1915 Minot still looked frontier, flatline level,

a dusty cluster of houses huddled like hobos

on the prairie, a lonely Grinchless Who-ville.

Two hours south of the Portal where Boris first

touched the United States, the travelling players

settled in, poverty struck and interminably stuck,

piecing together script after script in a mad scientist

frenzy. Desperate to entertain the plains.
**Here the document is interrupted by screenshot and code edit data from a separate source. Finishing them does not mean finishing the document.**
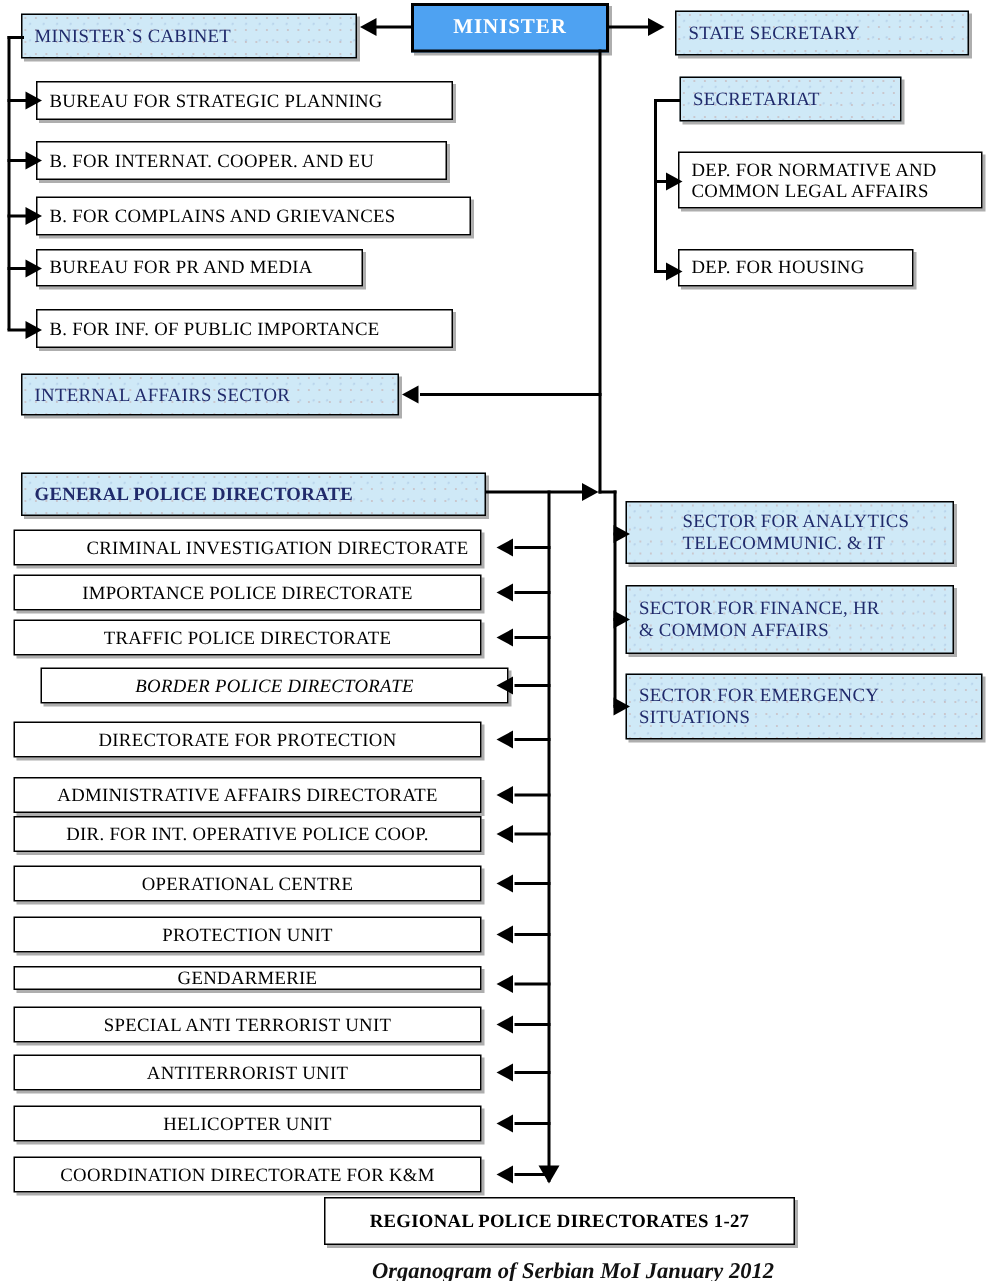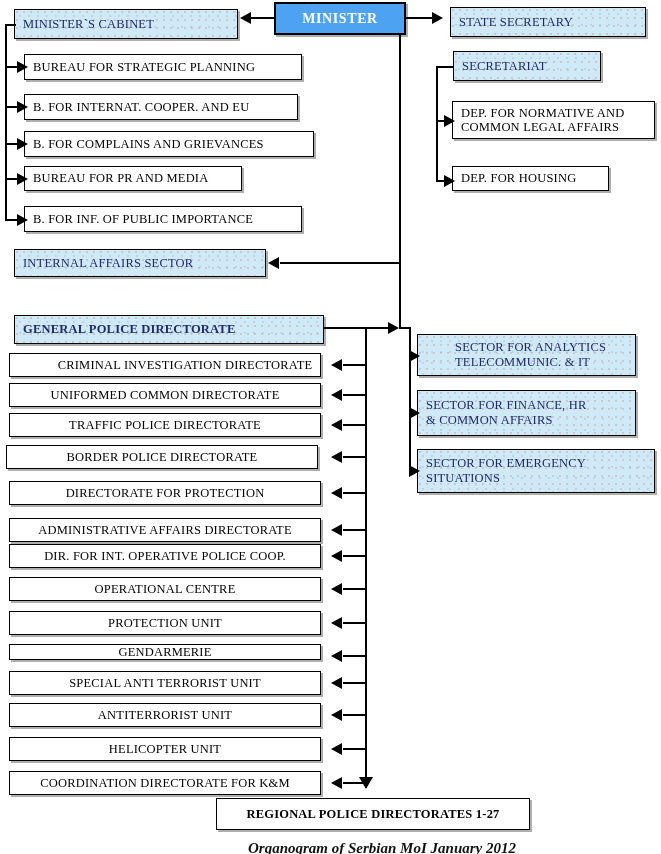--- a/index.html
+++ b/index.html
@@ -158,29 +158,29 @@
   <div class="ln h" style="left:324px; top:327px; width:68px;"></div>
   <div class="arw right" style="left:388px; top:322px;"></div>
 
   <div class="ln v" style="left:365px; top:327px; height:461px;"></div>
   <div class="arw down" style="left:359px; top:777px;"></div>
 
   <div class="box center" style="left:9px; top:353px; width:312px; height:24px;padding-left:40px;">CRIMINAL INVESTIGATION DIRECTORATE</div>
   <div class="ln h" style="left:343px; top:364px; width:24px;"></div>
   <div class="arw left" style="left:331px; top:359px;"></div>
 
-  <div class="box center" style="left:9px; top:383px; width:312px; height:24px;">UNIFORMED COMMON DIRECTORATE</div>
+  <div class="box center" style="left:9px; top:383px; width:312px; height:24px;">IMPORTANCE POLICE DIRECTORATE</div>
   <div class="ln h" style="left:343px; top:394px; width:24px;"></div>
   <div class="arw left" style="left:331px; top:389px;"></div>
 
   <div class="box center" style="left:9px; top:413px; width:312px; height:24px;">TRAFFIC POLICE DIRECTORATE</div>
   <div class="ln h" style="left:343px; top:424px; width:24px;"></div>
   <div class="arw left" style="left:331px; top:419px;"></div>
 
-  <div class="box center" style="left:6px; top:445px; width:312px; height:24px;">BORDER POLICE DIRECTORATE</div>
+  <div class="box center" style="left:27px; top:445px; width:312px; height:24px;font-style:italic;">BORDER POLICE DIRECTORATE</div>
   <div class="ln h" style="left:343px; top:456px; width:24px;"></div>
   <div class="arw left" style="left:331px; top:451px;"></div>
 
   <div class="box center" style="left:9px; top:481px; width:312px; height:24px;">DIRECTORATE FOR PROTECTION</div>
   <div class="ln h" style="left:343px; top:492px; width:24px;"></div>
   <div class="arw left" style="left:331px; top:487px;"></div>
 
   <div class="box center" style="left:9px; top:518px; width:312px; height:24px;">ADMINISTRATIVE AFFAIRS DIRECTORATE</div>
   <div class="ln h" style="left:343px; top:529px; width:24px;"></div>
   <div class="arw left" style="left:331px; top:524px;"></div>

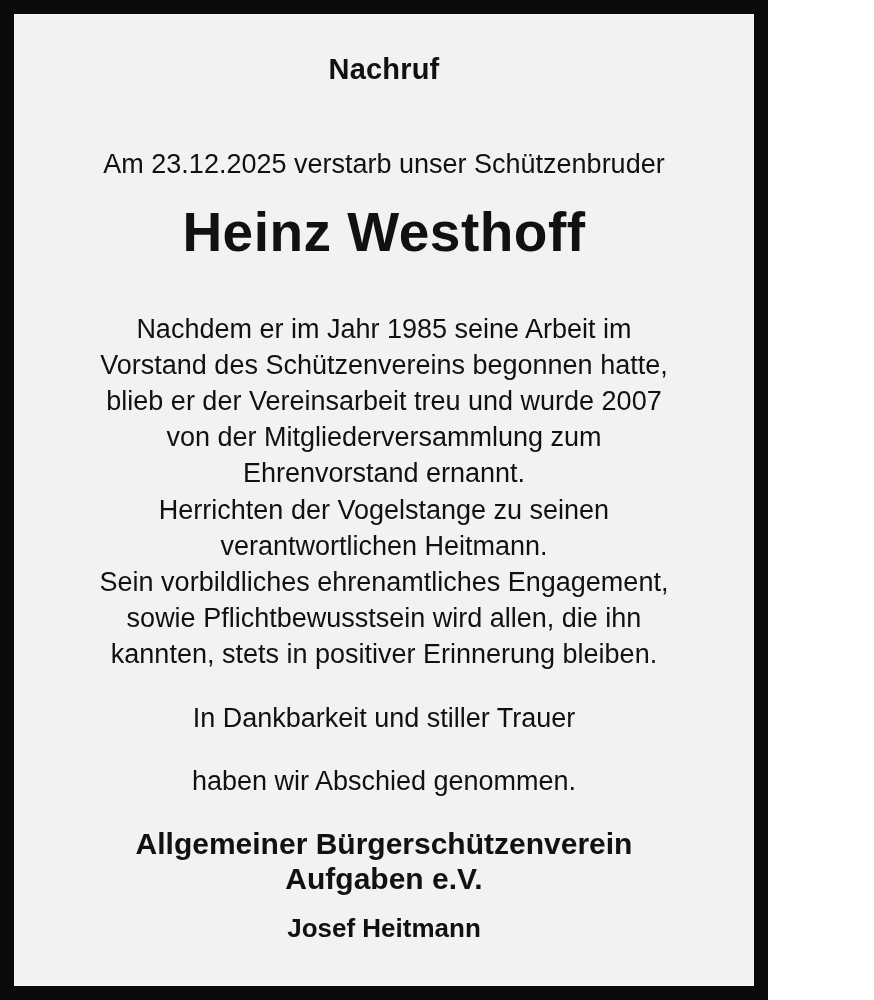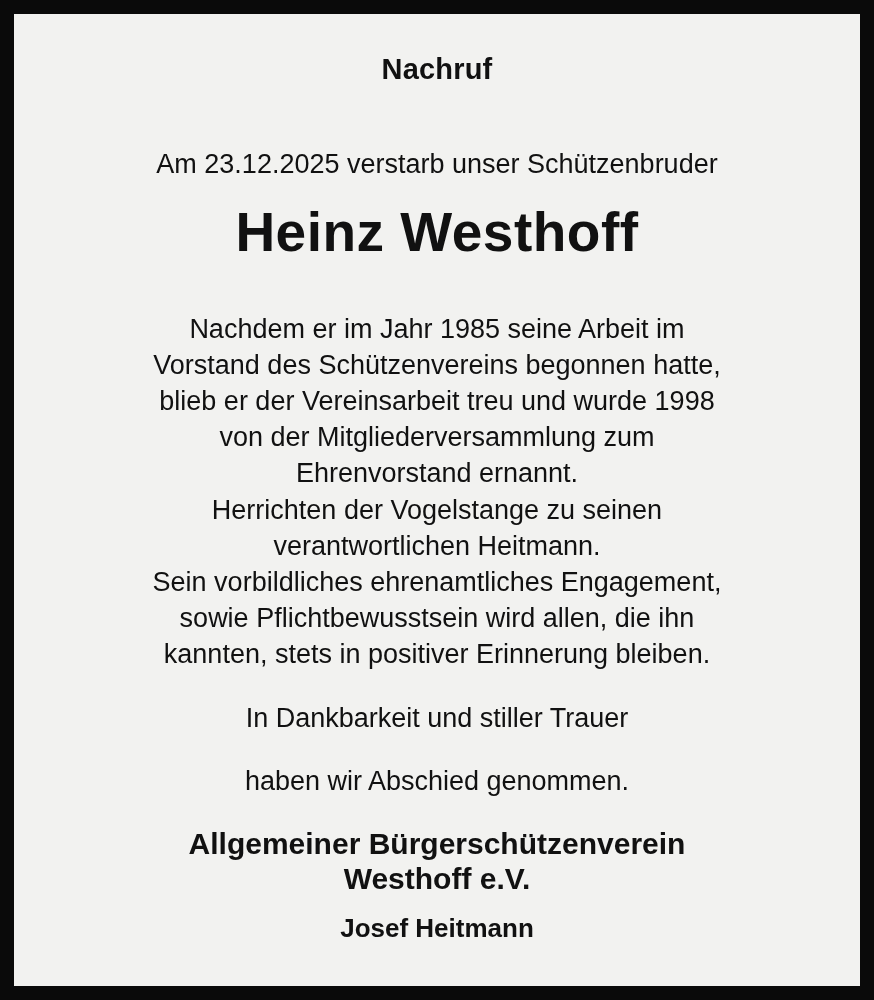--- a/index.html
+++ b/index.html
@@ -7,21 +7,21 @@
     padding: 0;
     background: #ffffff;
   }
   body {
     width: 874px;
     height: 1000px;
     font-family: "Liberation Sans", sans-serif;
   }
   .obituary {
     box-sizing: border-box;
-    width: 874px;
+    width: 768px;
     height: 1000px;
     background: #0a0a0a;
     padding: 14px;
   }
   .inner {
     box-sizing: border-box;
     width: 100%;
     height: 100%;
     background: #f2f2f0;
     color: #111111;
@@ -95,38 +95,38 @@
 
     <div class="heading">Nachruf</div>
 
     <div class="intro">Am 23.12.2025 verstarb unser Schützenbruder</div>
 
     <div class="name">Heinz Westhoff</div>
 
     <div class="body-text">
       <p>Nachdem er im Jahr 1985 seine Arbeit im</p>
       <p>Vorstand des Schützenvereins begonnen hatte,</p>
-      <p>blieb er der Vereinsarbeit treu und wurde 1998</p>
+      <p>blieb er der Vereinsarbeit treu und wurde 2007</p>
       <p>von der Mitgliederversammlung zum</p>
       <p>Ehrenvorstand ernannt.</p>
       <p>Herrichten der Vogelstange zu seinen</p>
       <p>verantwortlichen Heitmann.</p>
       <p>Sein vorbildliches ehrenamtliches Engagement,</p>
       <p>sowie Pflichtbewusstsein wird allen, die ihn</p>
       <p>kannten, stets in positiver Erinnerung bleiben.</p>
     </div>
 
     <div class="closing">
       <p>In Dankbarkeit und stiller Trauer</p>
       <p>haben wir Abschied genommen.</p>
     </div>
 
     <div class="org">
       <div>Allgemeiner Bürgerschützenverein</div>
-      <div>Westhoff e.V.</div>
+      <div>Aufgaben e.V.</div>
     </div>
 
     <div class="signers">
       <div class="signer">
         <div class="signer-name">Josef Heitmann</div>
 
       </div>
     </div>
 
   </div>

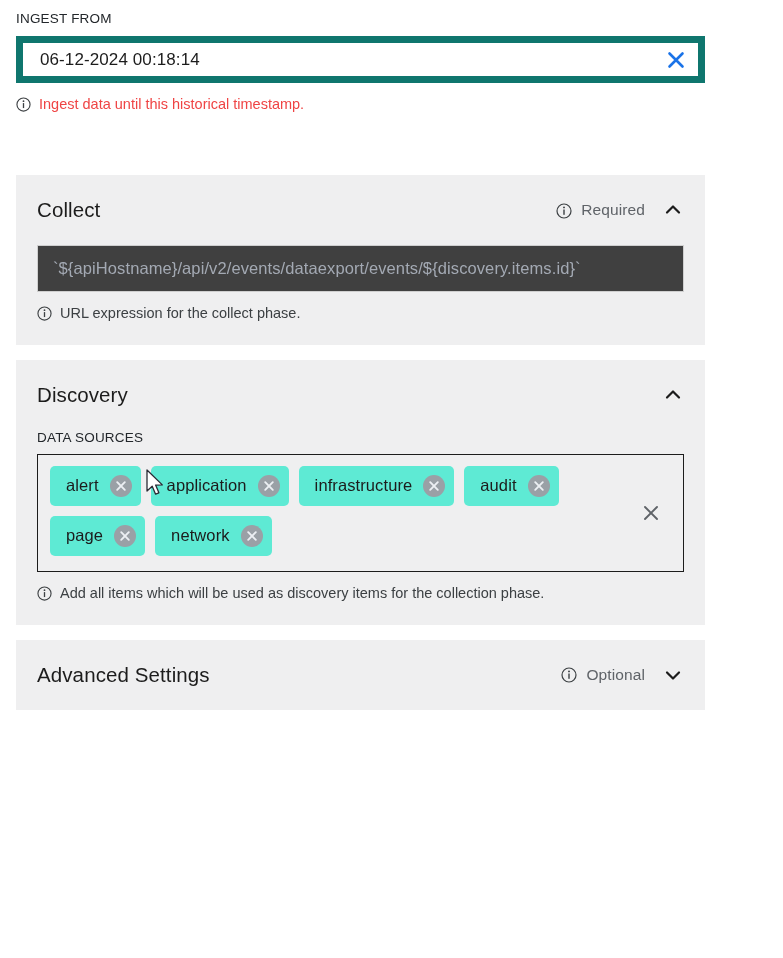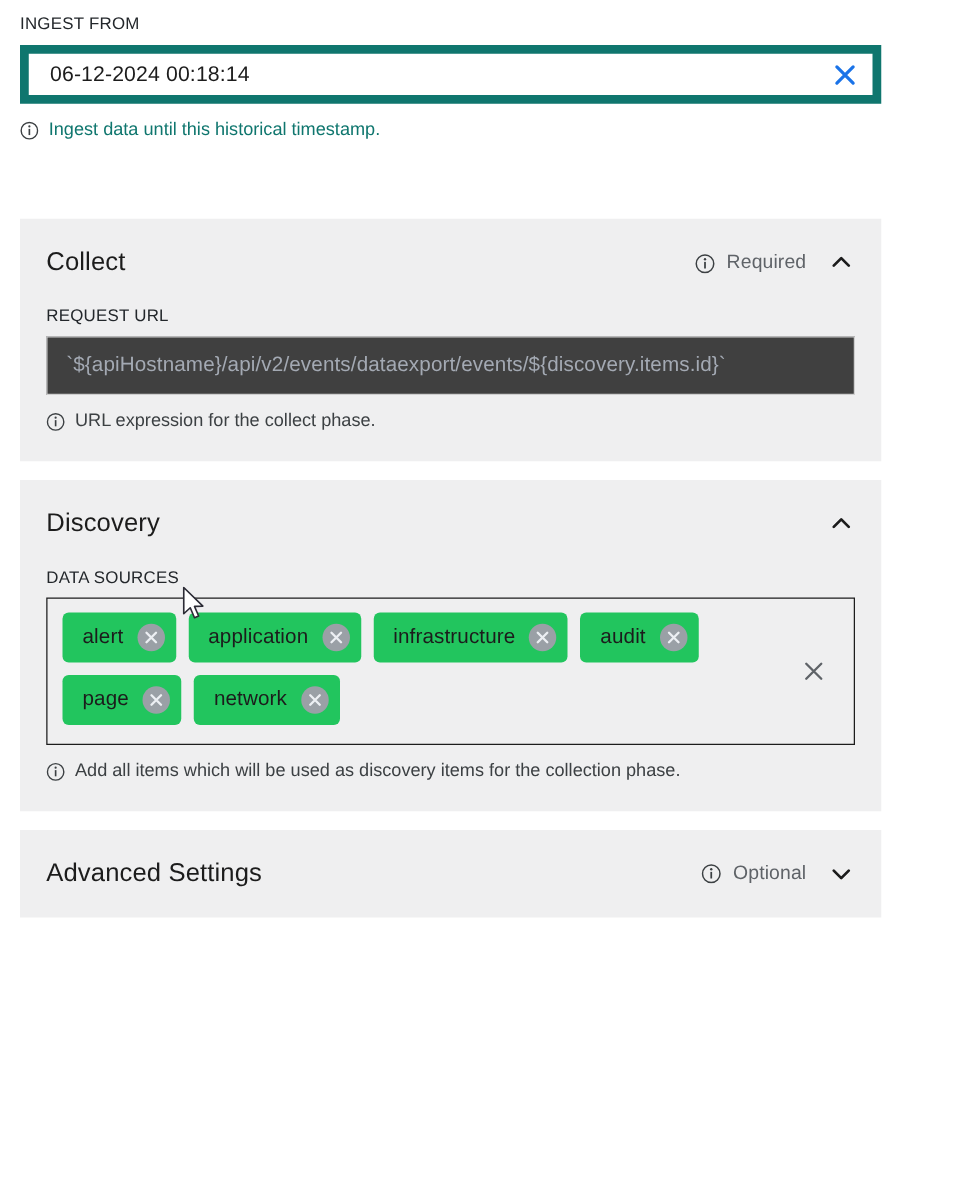--- a/index.html
+++ b/index.html
@@ -64,21 +64,21 @@
   .clear-x-blue svg { display: block; }
 
   .helper-row {
     display: flex;
     align-items: center;
     gap: 8px;
     padding-top: 12px;
   }
   .helper-text {
     font-size: 14.5px;
-    color: #0f766e;
+    color: #ef4444;
     line-height: 1.3;
   }
 
   
   .info-icon {
     width: 15px;
     height: 15px;
     flex: 0 0 15px;
     display: inline-block;
   }
@@ -169,21 +169,21 @@
   .chips-area {
     flex: 1;
     display: flex;
     flex-wrap: wrap;
     gap: 10px 10px;
     align-content: flex-start;
   }
   .chip {
     display: inline-flex;
     align-items: center;
-    background: #22c55e;
+    background: #5eead4;
     border-radius: 5px;
     height: 40px;
     padding: 0 9px 0 16px;
     cursor: pointer;
   }
   .chip-label {
     font-size: 16.5px;
     color: #1c1c1c;
     letter-spacing: 0.1px;
   }
@@ -268,21 +268,20 @@
         <span class="panel-status">Required</span>
         <span class="chevron">
           <svg width="20" height="20" viewBox="0 0 20 20" aria-hidden="true">
             <path d="M4 12.5 L10 6.5 L16 12.5" fill="none" stroke="#1c1c1c" stroke-width="2.2" stroke-linecap="round" stroke-linejoin="round"></path>
           </svg>
         </span>
       </div>
     </div>
 
     <div class="panel-body">
-      <div class="sub-label">REQUEST URL</div>
 
       <div class="readonly-input">
         <span class="readonly-placeholder">`${apiHostname}/api/v2/events/dataexport/events/${discovery.items.id}`</span>
       </div>
 
       <div class="helper-row">
         <span class="info-icon">
           <svg width="15" height="15" viewBox="0 0 16 16" aria-hidden="true">
             <circle cx="8" cy="8" r="7" fill="none" stroke="#3c4043" stroke-width="1.2"></circle>
             <circle cx="8" cy="4.4" r="0.95" fill="#3c4043"></circle>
Did he have time to feel the cold stunting

sting of the Dakota windscape? Were 106

shows in half as many weeks enough to regret

the brusque hustle of itinerant acting, of a third

rate company in a third-floor theatre? One floor

above the bank, two above the hardware

store, seven and a half actors playing twenty

roles in The Fortune Hunter. That year the half-actor

was a Minot housewife playing part-time, but five

years earlier it had been the man himself—still Billy

Pratt and acting at half-talent. When your salary drops

while the curtain’s still up, it’s hard to believe

you’ve chosen wisely. While shopping for suits—five

dollars’ worth chosen from the cleaners’ unclaimed—

did he second-guess the self-creation, the forged résumé,

the fictions of parts never played?

When the exhaustion overwhelmed they would skip Act II,

just aim for the climax and head for the hotel, stumbling

through the snowy streets in the too-early dark. After his evening

soda at the café across the street, before he fried his dinner egg

on the back of an iron, did he look out across the prairie

and see, fitfully lit by the borealis, his heavy-footed fate inching

inexorably closer? Kicking up dust, scarred like the plains,

cold and unlovable, arms spread wide for a welcoming embrace?